Die Geschichten von Leo Gursky und Alma Singer werden parallel erzählt. Da beim Hörbuch die visuelle Unterteilung einzelner Kapitel, wie man sie in einem Roman hat, fehlt, muss man als Hörer aufpassen: Alma und Leo erzählen beide aus der Ich-Perspektive, und da Dieter Mann beide Erzählstränge liest und zwischen den einzelnen Teilen keine nennenswerten Pausen einlegt, kann man den Übergang von Leo zu Alma unter Umständen versäumen. Später kommt noch Almas kleiner Bruder Bird hinzu, der ebenfalls aus der Ich-Perspektive erzählt. Anfangs ist die Geschichte recht komplex - man versteht nicht genau, wie die einzelnen Figuren miteinander verbunden sind und welche Rolle das merkwürdige Manuskript spielt, das sich wie ein roter Faden durch die gesamte Geschichte zieht. Eigentlich begreift man die Zusammenhänge erst wirklich nach der vierten CD, vorher bleibt vieles noch geheimnisvoll und unklar. Die Handlung wird nicht schnurgerade verfolgt; Krauss schweift immer wieder ab, bringt einzelne Kapitel der "Geschichte der Liebe" ein, erzählt von Almas Kindheit und von Leos Erlebnissen in Polen.
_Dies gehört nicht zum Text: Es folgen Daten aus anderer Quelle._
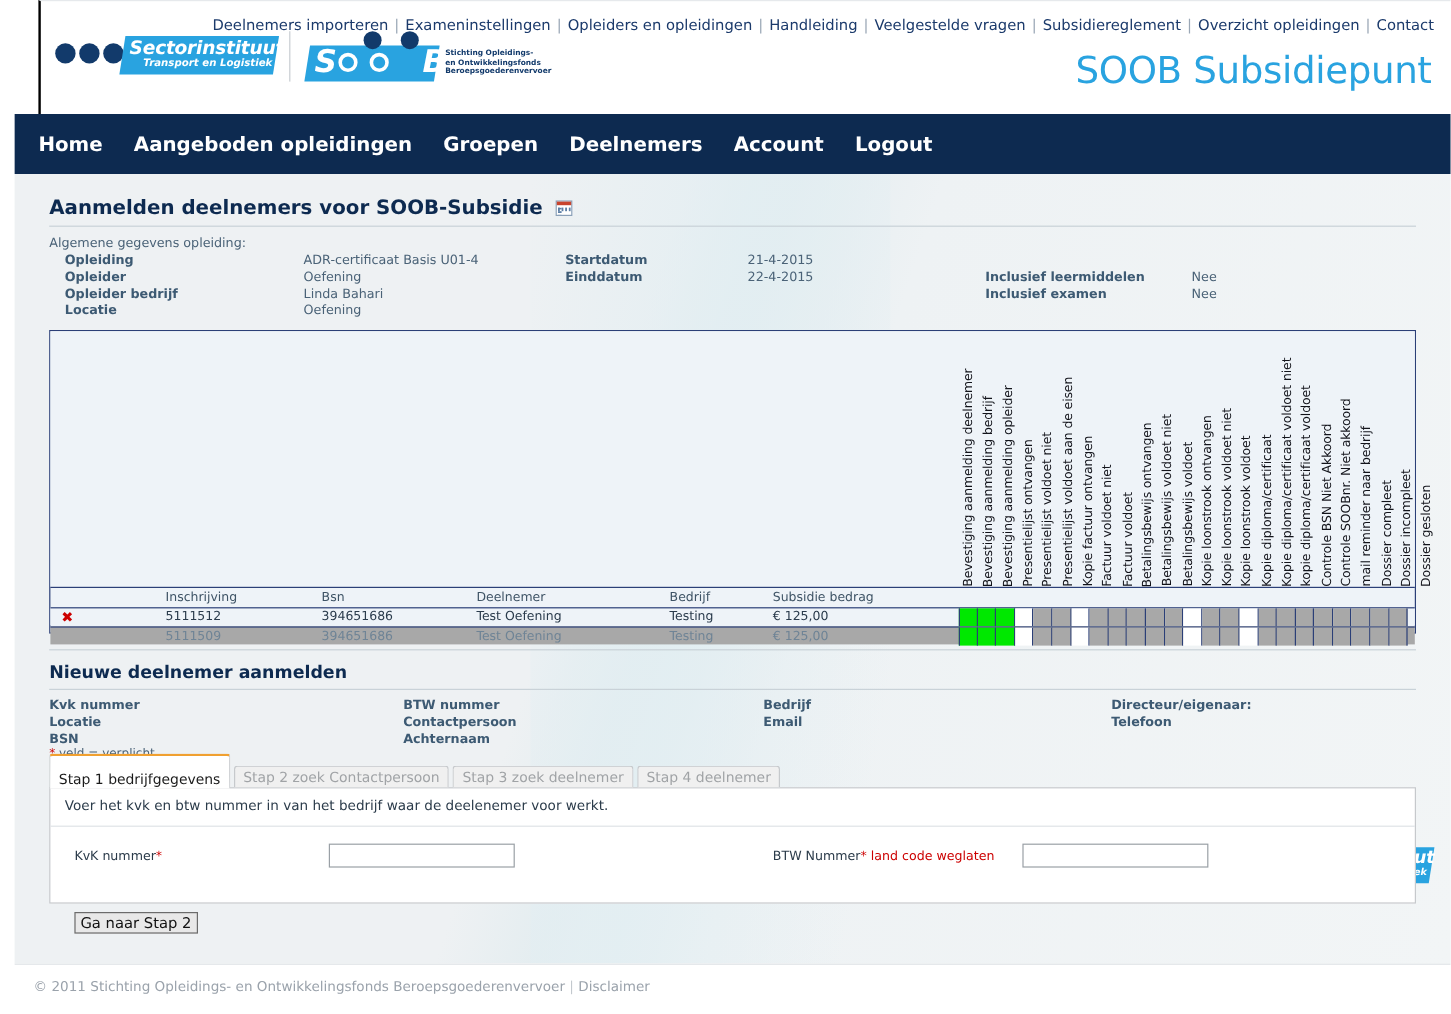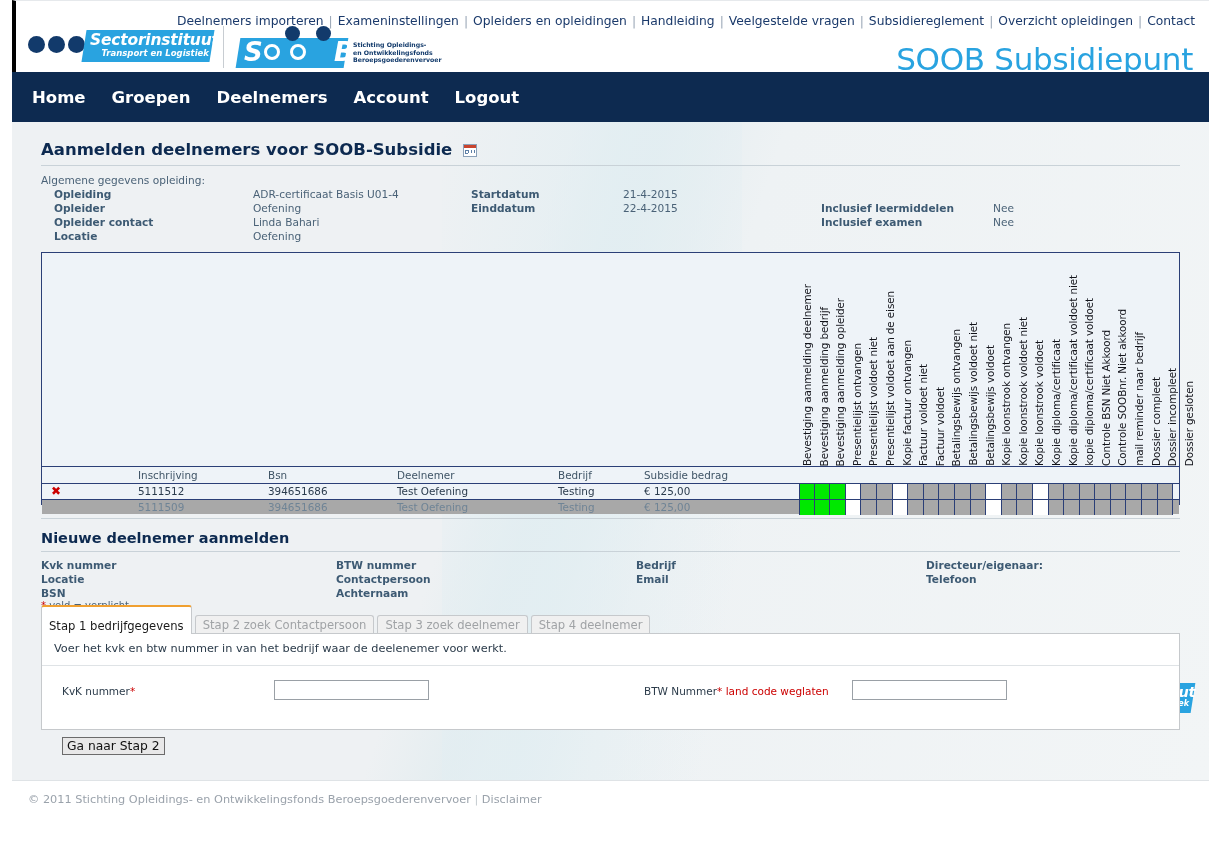"Deelnemers importeren |" .topheader { border-left: 4px solid #000000 -> 2px solid #000000; height: 72px -> 95px; margin-left: none -> 20px }
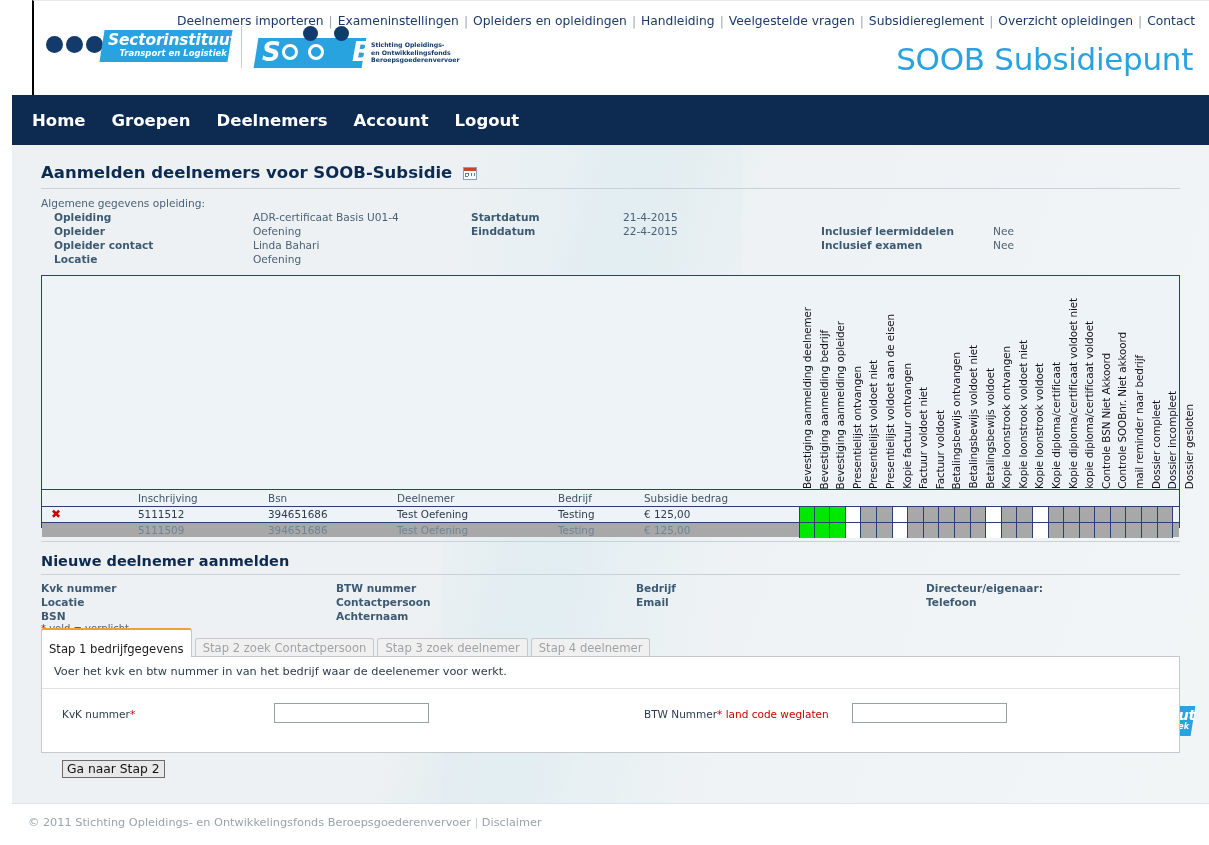"Aangeboden opleidingen" a { html: none -> <a>Aangeboden opleidingen</a> }
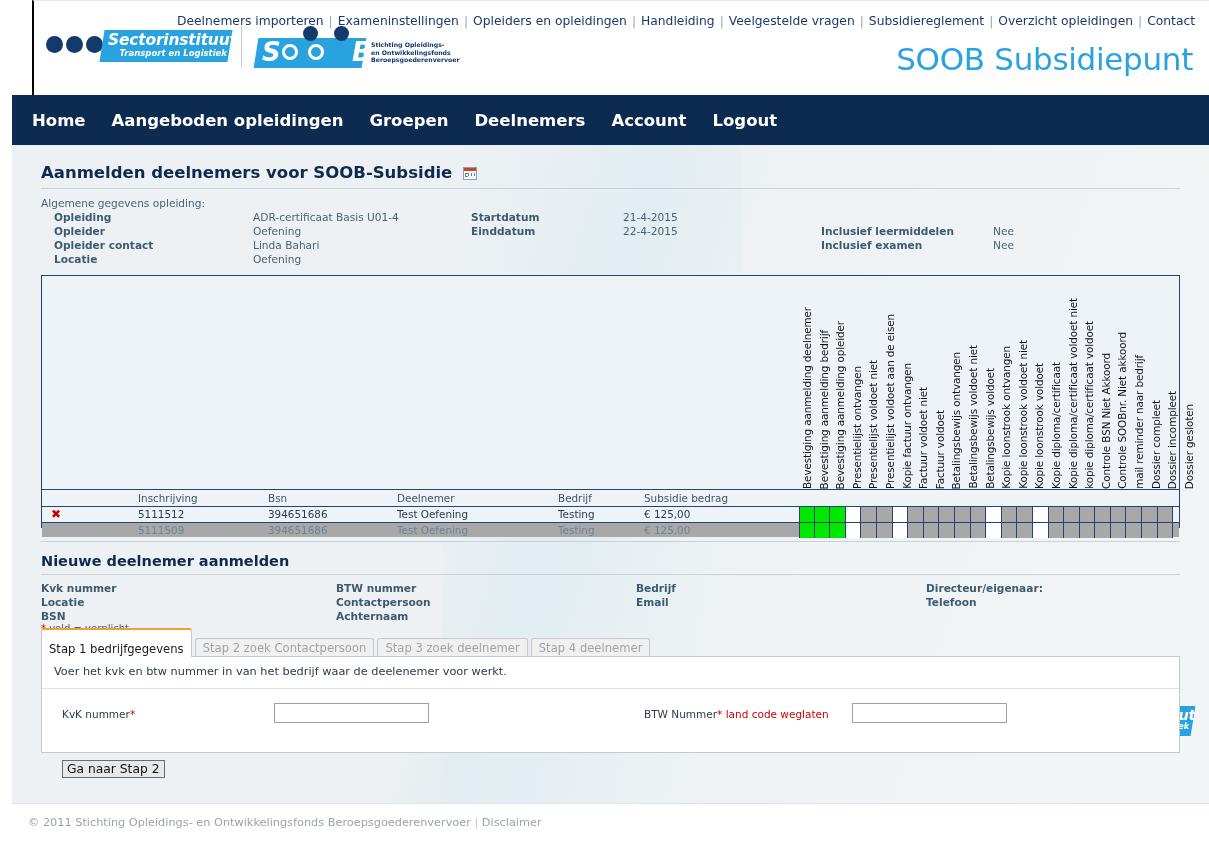"Opleider contact" div.lbl { text: contact -> bedrijf }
Fazit: Das Hörbuch zu "Die Geschichte der Liebe" ist sehr zu empfehlen, sicherlich nicht nur für Fans des Genres. Mit Dieter Mann wurde ein Sprecher gewählt, der perfekt zu der Geschichte passt, vor allem als Stimme von Leo Gursky ist er herausragend. Leicht irritierend bleibt zunächst, dass auch die Sicht der jungen Alma und ihres kleinen Bruders Bird mit dieser Stimme gelesen wird, weil Mann eben eine (sympathische) "Alt-Männer-Stimme" hat - man findet sich aber schnell ein.
Eine spannende, anspruchsvolle und oftmals auch rührende Geschichte mit leisem Humor, sprachlich sehr schön und voller erstaunlicher Wendungen.